We are concerned that this policy discussion may continue to oversimplify the issue and ultimately result in the imposition of additional land-based property taxes for our sector. This additional tax burden could come in addition to the considerable land-based taxes that are already paid by our members. It would also come in addition to the contributions our members already make to the provision and upgrade of infrastructure through the development process. Our position is summarised in our policy position paper that we provided to the government in January this year and attached to our submission to this inquiry. This paper details 10 critical issues that we believe are largely missing from the policy discussion and that should be scrutinised under the terms of reference of this inquiry. We were also very wary about overseas models that are frequently referenced without any corresponding acknowledgement of either regulatory regimes or taxation structures that apply in those jurisdictions. As one example, tax increment finance might be well used in the US; however, the heads of taxation, along with other regulatory regimes, are vastly different from the Australian approach.

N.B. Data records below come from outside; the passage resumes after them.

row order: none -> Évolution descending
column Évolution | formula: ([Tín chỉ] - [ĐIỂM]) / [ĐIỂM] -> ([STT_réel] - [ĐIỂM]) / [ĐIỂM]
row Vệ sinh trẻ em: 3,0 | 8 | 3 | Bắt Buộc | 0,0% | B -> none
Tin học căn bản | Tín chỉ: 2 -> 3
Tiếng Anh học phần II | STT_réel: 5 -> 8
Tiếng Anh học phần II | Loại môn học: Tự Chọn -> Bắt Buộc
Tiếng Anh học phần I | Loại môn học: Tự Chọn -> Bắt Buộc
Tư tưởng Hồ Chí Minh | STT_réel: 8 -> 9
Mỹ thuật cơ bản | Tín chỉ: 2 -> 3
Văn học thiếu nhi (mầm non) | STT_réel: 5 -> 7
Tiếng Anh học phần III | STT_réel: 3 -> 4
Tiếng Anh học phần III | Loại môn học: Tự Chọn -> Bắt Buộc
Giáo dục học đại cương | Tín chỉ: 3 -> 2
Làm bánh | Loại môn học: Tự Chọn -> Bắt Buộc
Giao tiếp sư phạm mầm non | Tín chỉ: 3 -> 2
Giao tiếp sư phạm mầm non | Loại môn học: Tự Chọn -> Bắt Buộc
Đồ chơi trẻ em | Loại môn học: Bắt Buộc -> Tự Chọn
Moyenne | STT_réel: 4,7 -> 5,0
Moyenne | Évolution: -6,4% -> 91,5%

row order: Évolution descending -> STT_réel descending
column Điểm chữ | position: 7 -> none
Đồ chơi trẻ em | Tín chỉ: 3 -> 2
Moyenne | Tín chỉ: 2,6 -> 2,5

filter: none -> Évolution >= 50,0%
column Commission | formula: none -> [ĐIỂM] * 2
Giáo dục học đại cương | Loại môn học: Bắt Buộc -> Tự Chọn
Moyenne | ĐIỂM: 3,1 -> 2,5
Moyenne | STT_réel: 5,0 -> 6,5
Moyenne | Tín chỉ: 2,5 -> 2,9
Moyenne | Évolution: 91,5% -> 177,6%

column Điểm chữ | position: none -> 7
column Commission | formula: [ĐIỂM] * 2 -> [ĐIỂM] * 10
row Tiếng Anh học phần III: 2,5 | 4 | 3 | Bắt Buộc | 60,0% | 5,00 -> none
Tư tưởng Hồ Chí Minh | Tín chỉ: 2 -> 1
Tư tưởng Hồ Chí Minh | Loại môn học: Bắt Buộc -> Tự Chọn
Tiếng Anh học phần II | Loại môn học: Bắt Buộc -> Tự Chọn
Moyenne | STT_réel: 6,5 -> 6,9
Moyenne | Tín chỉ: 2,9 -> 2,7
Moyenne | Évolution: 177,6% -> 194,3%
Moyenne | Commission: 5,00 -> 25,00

Based on the tone of the current debate and the content of most of the submissions to this inquiry that we have reviewed, we would suggest that many stakeholders have not actually spoken with valuation experts on this particular matter. In this regard and as a final point, with me today is Marcus Conabere from Urbis, which is a leading national property consultancy. Urbis is regularly engaged by the Shopping Centre Council and a number of its members on valuation matters. Marcus is appearing today in his capacity as an advisor to the SCCA, as someone with a detailed knowledge of shopping centre valuation and someone who actually undertakes statutory valuations for our members and also prepares their rating and taxation budgets across the country. Marcus provided advice and reviewed our policy position document that I referred to previously.

We are very pleased to be of assistance to the committee and would be very pleased to take any questions.

Mr Conabere : I am basically here to answer any questions—to fill in the gaps, if you like.

CHAIR: In our work to this point we have looked at any number of factors that add value to a region in terms of infrastructure and zonings.

A problem that Australia has had was demonstrated to us earlier today by Dr Tim Williams, where he said that there had been an oversight in a cross-city rail in London where they had neglected to look at the opportunity of capturing the value of uplifted properties. In evidence from a group we heard from this morning it was noted that, when shopping centres are established at transport hubs near your residence, that was another factor in uplifting property values. Would your industry be benefited if there were certainty of zoning for shopping centres for land to be purchased that was convenient to mass transport?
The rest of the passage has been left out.